**Action item**
Look through the entries below. Report each line that has the word "relative" in it.

**Information**

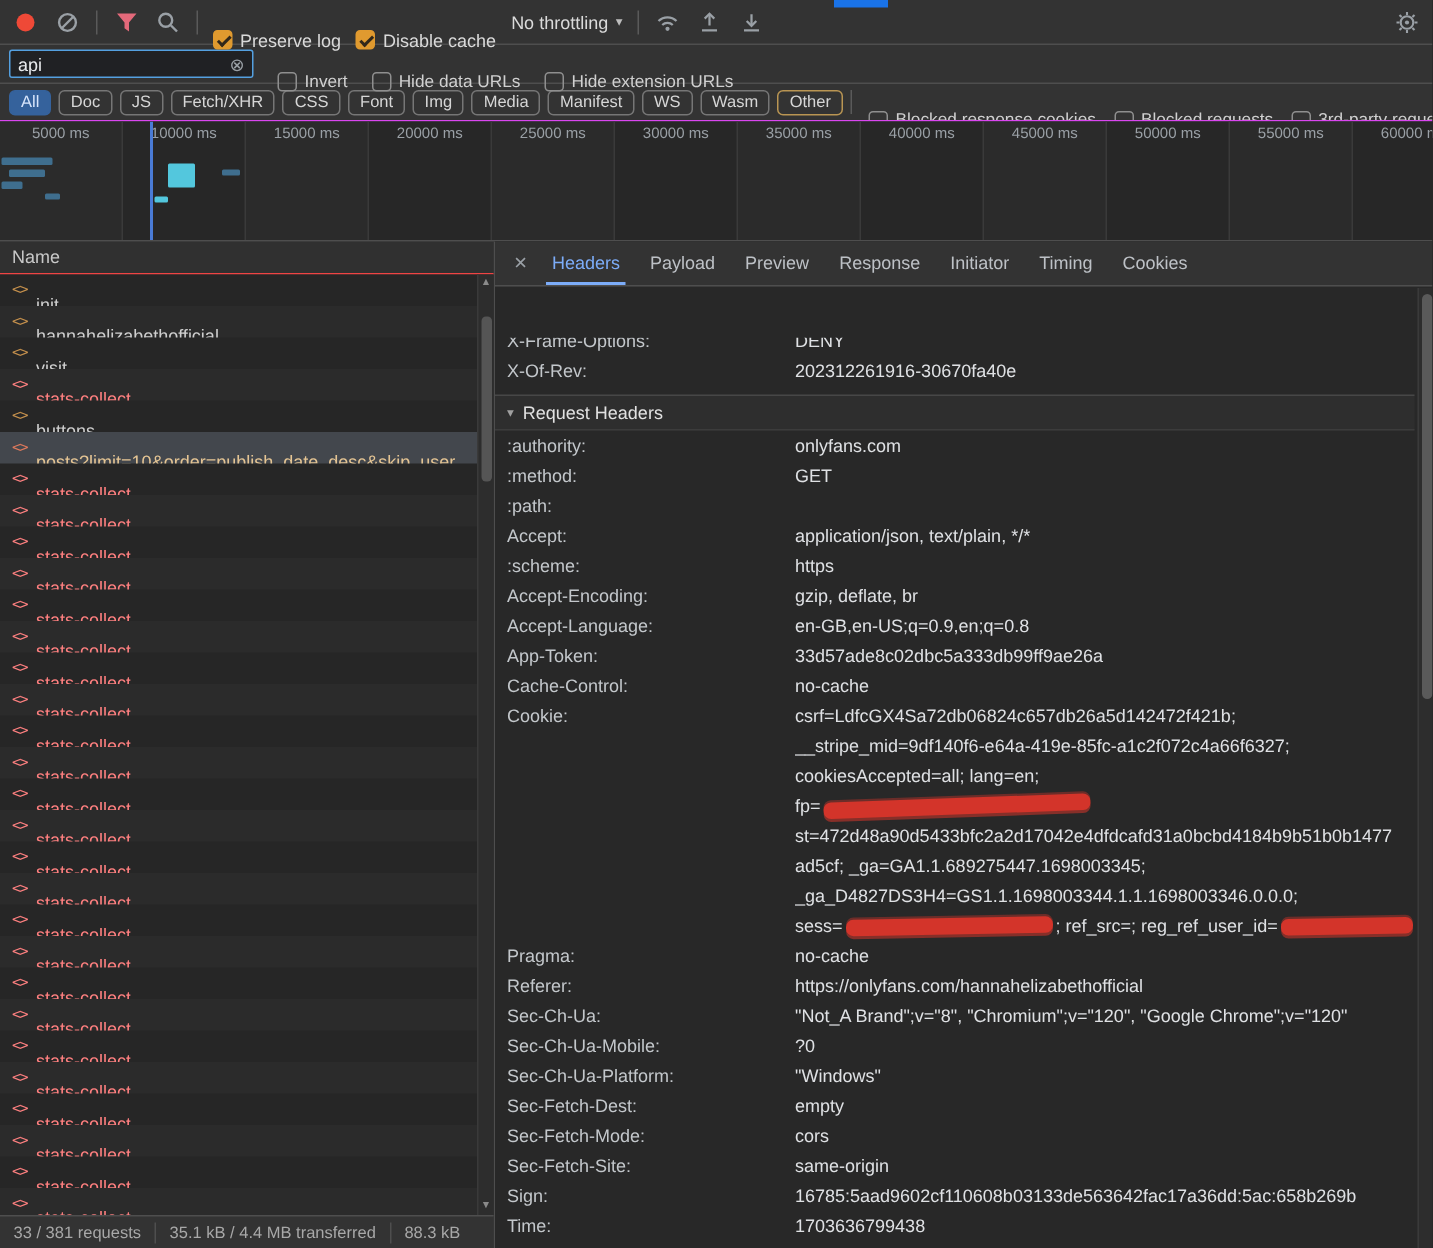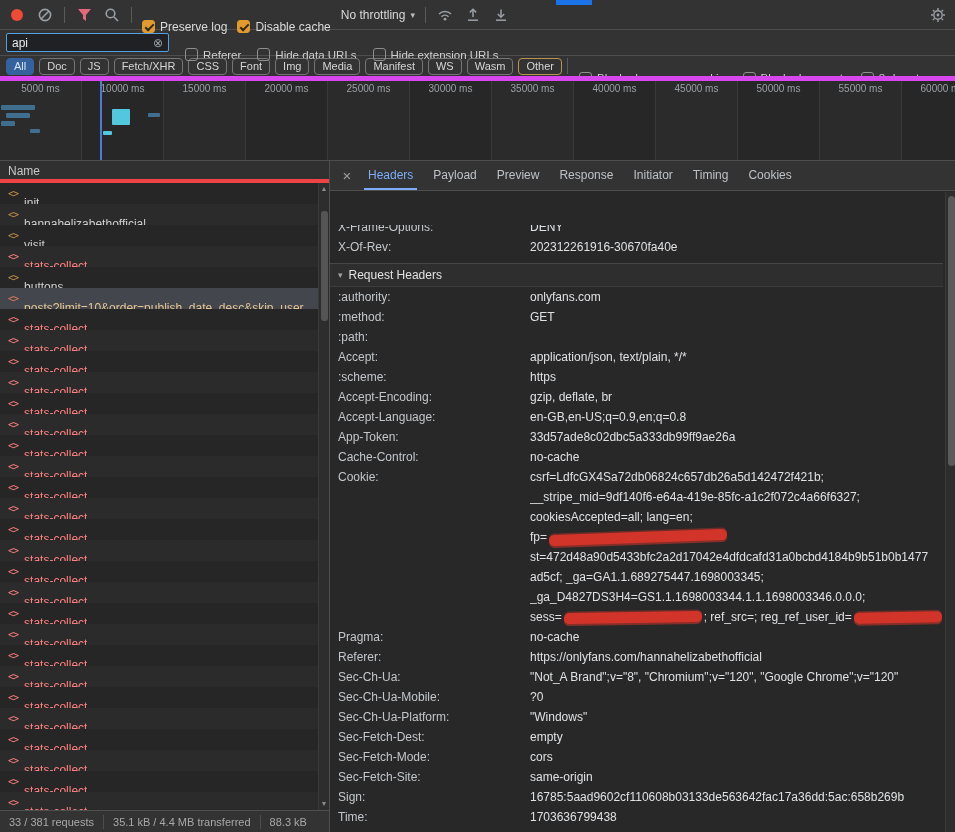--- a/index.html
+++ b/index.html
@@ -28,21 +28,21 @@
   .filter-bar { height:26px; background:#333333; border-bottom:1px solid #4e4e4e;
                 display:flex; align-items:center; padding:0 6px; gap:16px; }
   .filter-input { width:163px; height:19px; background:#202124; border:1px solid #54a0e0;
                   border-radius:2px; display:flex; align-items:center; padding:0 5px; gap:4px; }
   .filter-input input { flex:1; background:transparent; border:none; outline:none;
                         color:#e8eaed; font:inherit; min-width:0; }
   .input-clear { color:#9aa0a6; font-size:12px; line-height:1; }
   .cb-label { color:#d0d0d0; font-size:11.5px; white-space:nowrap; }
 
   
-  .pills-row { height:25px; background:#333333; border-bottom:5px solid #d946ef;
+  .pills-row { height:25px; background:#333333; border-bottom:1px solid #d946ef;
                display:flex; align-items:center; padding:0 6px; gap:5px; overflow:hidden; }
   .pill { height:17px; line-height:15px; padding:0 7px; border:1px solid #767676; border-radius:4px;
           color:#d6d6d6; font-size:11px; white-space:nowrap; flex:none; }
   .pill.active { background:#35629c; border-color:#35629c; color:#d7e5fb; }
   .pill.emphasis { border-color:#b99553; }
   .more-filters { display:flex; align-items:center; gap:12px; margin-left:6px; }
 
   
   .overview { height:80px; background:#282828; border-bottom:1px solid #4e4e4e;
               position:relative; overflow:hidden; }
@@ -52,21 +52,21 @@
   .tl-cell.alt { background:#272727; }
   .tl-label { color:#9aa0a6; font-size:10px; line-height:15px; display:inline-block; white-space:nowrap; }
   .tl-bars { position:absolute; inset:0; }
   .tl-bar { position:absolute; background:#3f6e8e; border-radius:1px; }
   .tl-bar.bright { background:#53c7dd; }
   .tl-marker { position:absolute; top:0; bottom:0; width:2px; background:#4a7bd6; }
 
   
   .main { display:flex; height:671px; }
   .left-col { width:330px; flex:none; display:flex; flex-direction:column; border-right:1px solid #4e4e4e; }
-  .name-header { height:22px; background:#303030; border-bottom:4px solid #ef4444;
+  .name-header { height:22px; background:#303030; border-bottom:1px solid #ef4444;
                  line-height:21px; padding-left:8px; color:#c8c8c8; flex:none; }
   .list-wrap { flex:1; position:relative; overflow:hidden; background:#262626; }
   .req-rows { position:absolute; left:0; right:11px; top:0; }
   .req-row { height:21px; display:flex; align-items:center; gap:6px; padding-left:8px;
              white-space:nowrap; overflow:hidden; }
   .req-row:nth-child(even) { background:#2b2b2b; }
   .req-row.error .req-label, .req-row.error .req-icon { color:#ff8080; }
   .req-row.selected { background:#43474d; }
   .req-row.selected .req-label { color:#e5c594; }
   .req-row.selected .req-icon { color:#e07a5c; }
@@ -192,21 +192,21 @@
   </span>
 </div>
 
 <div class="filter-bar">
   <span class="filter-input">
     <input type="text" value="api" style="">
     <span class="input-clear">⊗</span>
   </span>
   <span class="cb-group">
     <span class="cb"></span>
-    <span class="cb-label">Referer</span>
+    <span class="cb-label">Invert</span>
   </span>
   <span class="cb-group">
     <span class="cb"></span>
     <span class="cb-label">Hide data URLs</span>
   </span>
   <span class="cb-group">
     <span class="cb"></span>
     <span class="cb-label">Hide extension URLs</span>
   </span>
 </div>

**Response box**
               position:relative; overflow:hidden; }
   .list-wrap { flex:1; position:relative; overflow:hidden; background:#262626; }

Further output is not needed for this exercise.